Topic 27: What are Chain-of-Agents and Chain-of-RAG?

Community Article Published February 13, 2025

🔳 We explore Google's and Microsoft's advancements that implement "chain" approaches for long context and multi-hop reasoning

With the shift to deep, step-by-step reasoning in AI, we continue to observe a trend of creating Chain-of-”…” methods. Previously, we explored three Chains-of-Knowledge and other "chain" spin-offs in “From Chain-of-Thoughts to Skeleton-of-Thoughts, and everything in between", but “chains” keep coming! Today, we’re going to discuss the two advancements from Google Cloud AI Research and Microsoft, called Chain-of-Agents (CoA) and Chain-of-Retrieval Augmented Generation (CoRAG), respectively. They both approach the challenge of handling long-context tasks, but from different perspectives. Google’s CoA employs a multi-agent framework, where worker agents process text segments sequentially in a structured chain, while Microsoft’s CoRAG introduces an iterative retrieval approach as a solution for strong multi-hop reasoning. Understanding techniques like CoA and CoRAG is crucial if you are working toward improving AI's performance in complex reasoning tasks. So, let’s explore how these new ‘chains’ can impact the accuracy and quality of AI models!

📨 Click follow! If you want to receive our articles straight to your inbox, please subscribe here

In today’s episode, we will cover:

Chain-of-Agents from Google: what’s the idea?
The key idea of Chain-of-RAG (CoRAG) from Microsoft
Bonus: Resources to dive deeper

Chain-of-Agents from Google: what’s the idea?

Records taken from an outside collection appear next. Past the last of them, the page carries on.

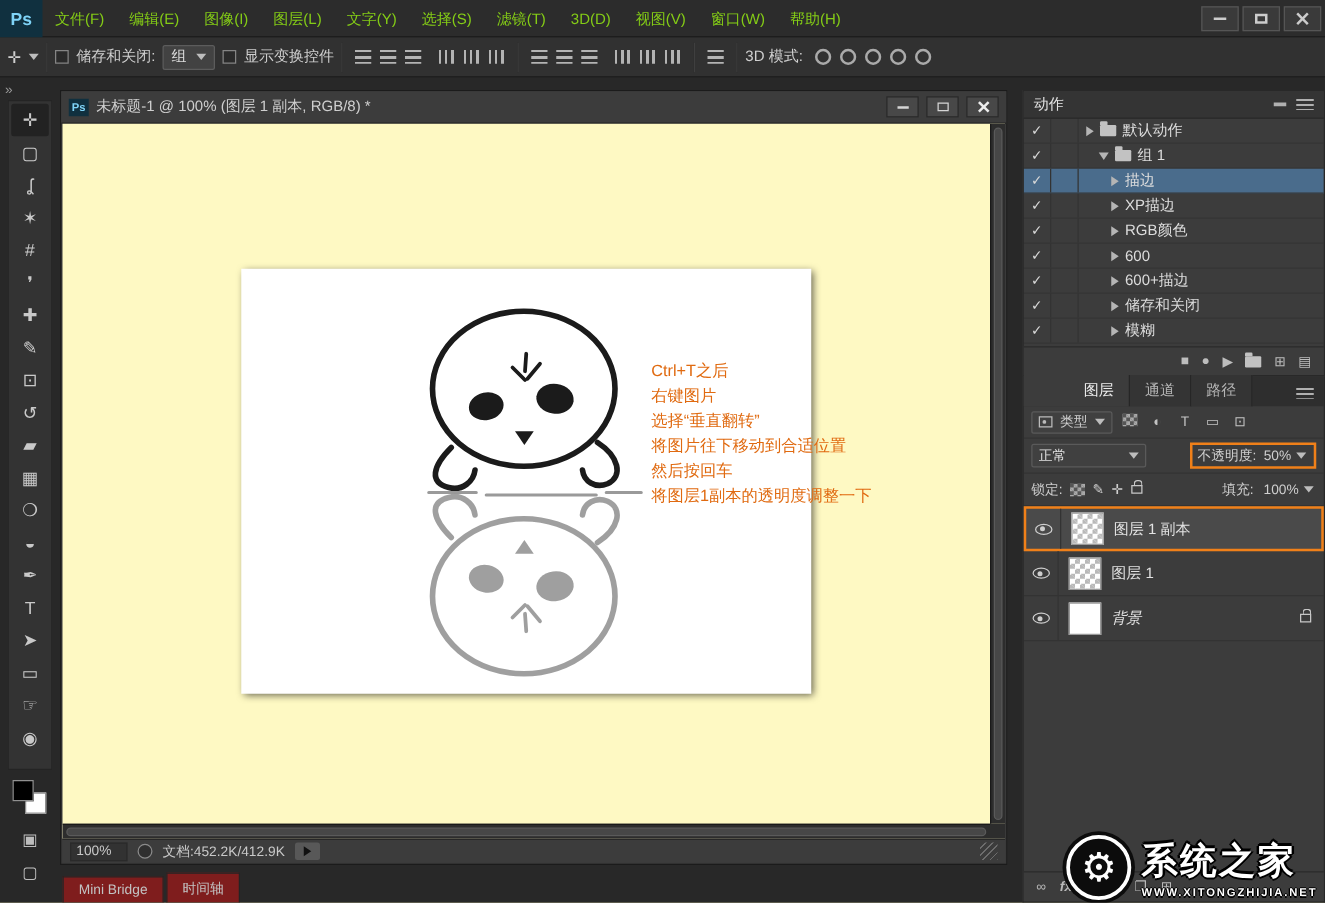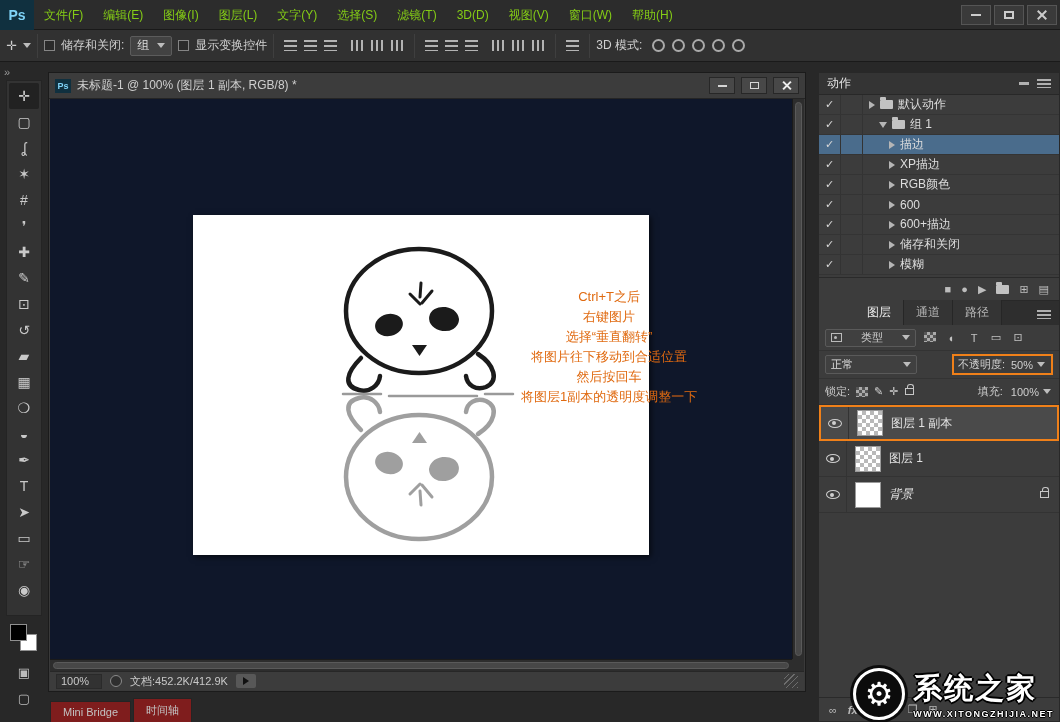--- a/index.html
+++ b/index.html
@@ -55,7 +55,7 @@
   .ic-close2::before,.ic-close2::after { content:""; position:absolute; left:4px; top:-1px; width:2px; height:11px; background:#eee; }
   .ic-close2::before { transform:rotate(45deg); } .ic-close2::after { transform:rotate(-45deg); }
 
-  .canvas { position:absolute; left:1px; top:26px; right:1px; bottom:20px; background:#0f172a; overflow:hidden;text-align:center; }
+  .canvas { position:absolute; left:1px; top:26px; right:1px; bottom:20px; background:#fef9c3; overflow:hidden; }
   .page { position:absolute; left:143px; top:116px; width:456px; height:340px; background:#fff; box-shadow:2px 2px 6px rgba(0,0,0,.6); }
   .page svg { position:absolute; left:0; top:0; }
   .annotations { position:absolute; left:471px; top:188px; font-size:13px; line-height:20px; color:#e06a10; white-space:nowrap; font-weight:500; }

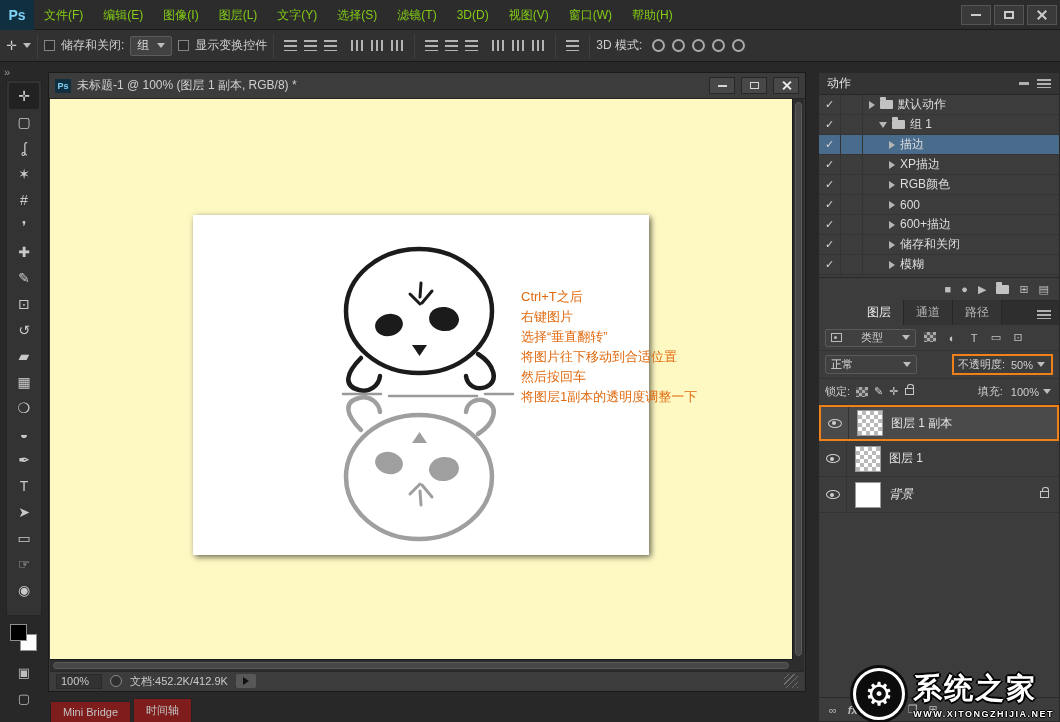--- a/index.html
+++ b/index.html
@@ -105,7 +105,7 @@
   .ltab.active { background:#3c3c3c; color:#ececec;padding-left:48px; }
   .ltabs .spacer { flex:1; }
   .lrow { height:26px; display:flex; align-items:center; gap:6px; padding:0 6px; border-bottom:1px solid #333; font-size:11px; color:#cfcfcf; }
-  .filterfield { height:18px; background:#404040; border:1px solid #5a5a5a; border-radius:2px; display:flex; align-items:center; gap:19px; padding:0 5px; font-size:11px; }
+  .filterfield { height:18px; background:#404040; border:1px solid #5a5a5a; border-radius:2px; display:flex; align-items:center; gap:6px; padding:0 5px; font-size:11px; }
   .pic-ic { width:11px; height:9px; border:1px solid #bbb; display:inline-block; position:relative; }
   .pic-ic::after { content:""; position:absolute; left:2px; top:2px; width:3px; height:3px; border-radius:50%; background:#bbb; }
   .mini-ic { width:16px; text-align:center; color:#c3c3c3; font-size:11px; }

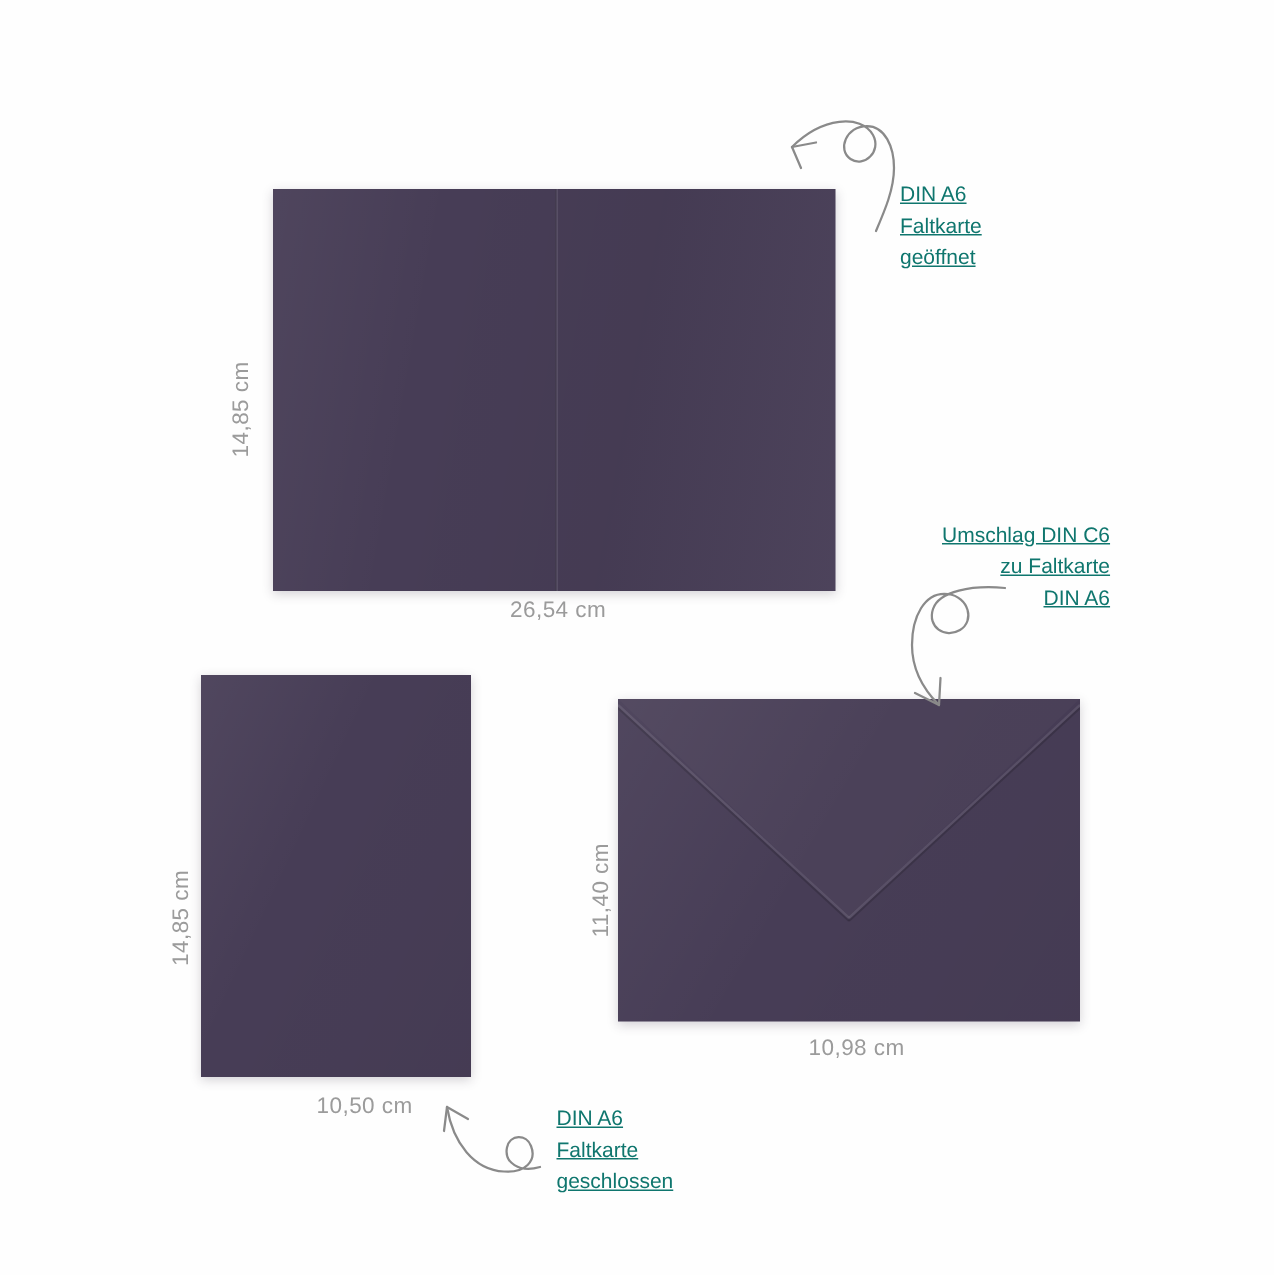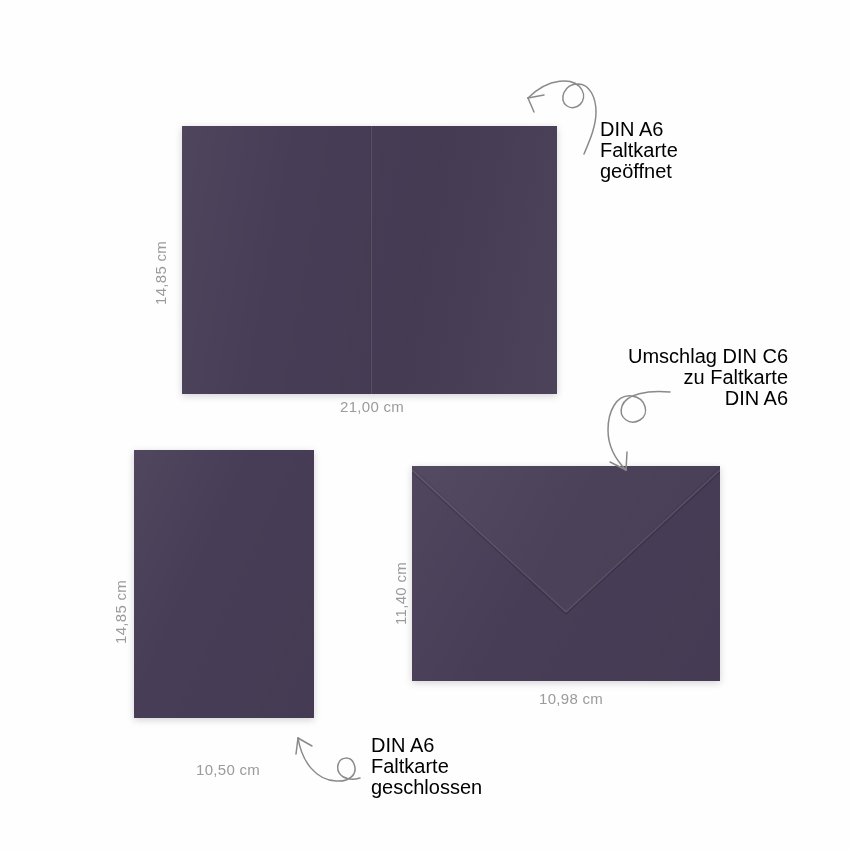--- a/index.html
+++ b/index.html
@@ -122,11 +122,12 @@
   
   .callout {
     position: absolute;
-    color: #000000;
-    font-size: 20px;
+    color: #0f766e;
+    font-size: 14px;
     line-height: 21px;
     white-space: pre;
     font-family: "Liberation Sans", sans-serif;
+    text-decoration: underline;
   }
   #callout-open     { left: 600px; top: 119px; text-align: left;  }
   #callout-envelope { left: 628px; top: 346px; text-align: right; }

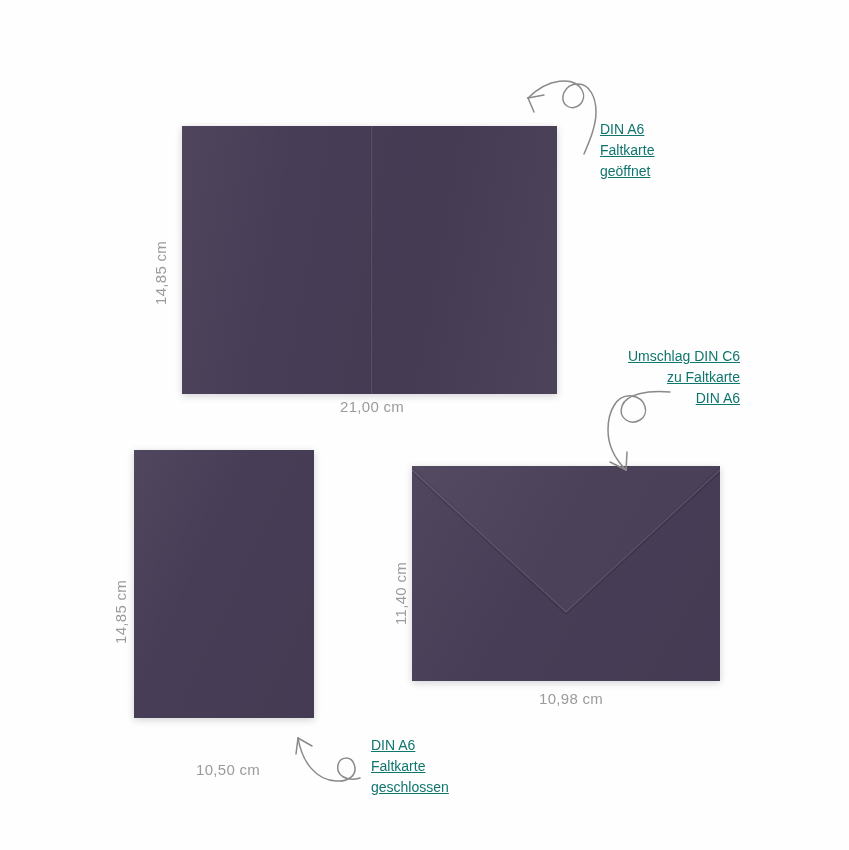--- a/index.html
+++ b/index.html
@@ -152,7 +152,7 @@
   </div>
 
   <div class="dim vert" id="dim-open-h">14,85 cm</div>
-  <div class="dim" id="dim-open-w">21,00 cm</div>
+  <div class="dim" id="dim-open-w">26,54 cm</div>
 
   <svg class="doodle" id="doodle-open" width="86" height="92" viewBox="0 0 86 92">
     <g fill="none" stroke="#8a8a8a" stroke-width="1.5" stroke-linecap="round" stroke-linejoin="round">

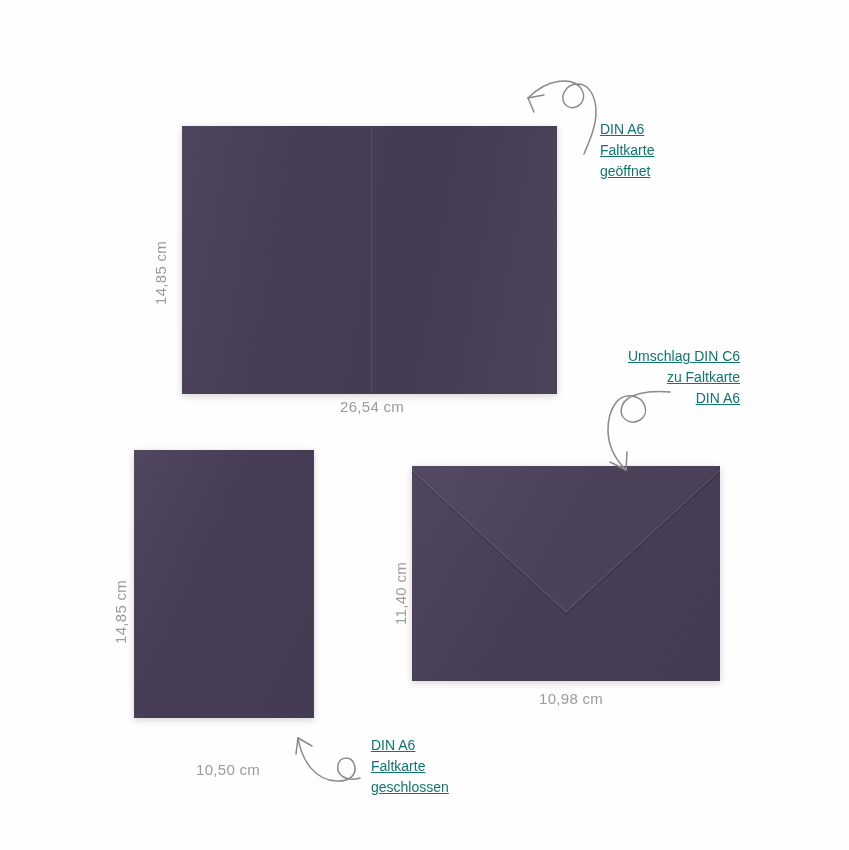--- a/index.html
+++ b/index.html
@@ -115,7 +115,7 @@
   #dim-open-h   { left: 152px; top: 305px; }
   #dim-open-w   { left: 340px; top: 398px; }
   #dim-closed-h { left: 112px; top: 644px; }
-  #dim-closed-w { left: 196px; top: 729px; margin-top: 32px; }
+  #dim-closed-w { left: 211px; top: 729px; }
   #dim-env-h    { left: 392px; top: 625px; }
   #dim-env-w    { left: 539px; top: 690px; }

Even when you are working with state-of-the-art models, you can notice that tasks with long context, like entire books, long articles, or lengthy conversations, still remain a challenge for LLMs. One of the widespread ideas is to expand the model’s memory, in other words, context window. However, models tend to lose the track of main information as the input grows longer. Another way is to shorten input instead by selecting only the most relevant parts of the text. Here RAG may be used for effective retrieval, but this method may lead to losing important parts of information.

What to do? Google Cloud AI Research and Penn State University’s researchers pursued another strategy to create a method that would be better than RAG, full-context models, and multi-agent LLMs. They proposed the Chain-of-Agents (CoA) framework, inspired by how humans process long texts step-by-step. Instead of relying on a single model, CoA enables multiple AI agents to collaborate and process unlimited amounts of text.

Collaboration among agents may not seem a new concept, but researchers have discovered some tips that make their method stand out. Many methods use tree structure where agents work separately without direct communication (for example, LongAgent). In contrast, CoA follows a chain structure with a strong order, at the same time ensuring agents share information for better accuracy. Let’s look at how CoA exactly does it.

How does CoA work?

he Chain-of-Agents (CoA) framework processes long texts step-by-step in two stages:

Stage 1: Worker agents break down and process information

A long document is split into smaller chunks, making it easier to process.
Each worker agent reads and analyzes its assigned chunk.
The workers communicate in order, passing important information down the chain. This process is called a "communication unit".
This communication helps build a complete understanding of the entire document.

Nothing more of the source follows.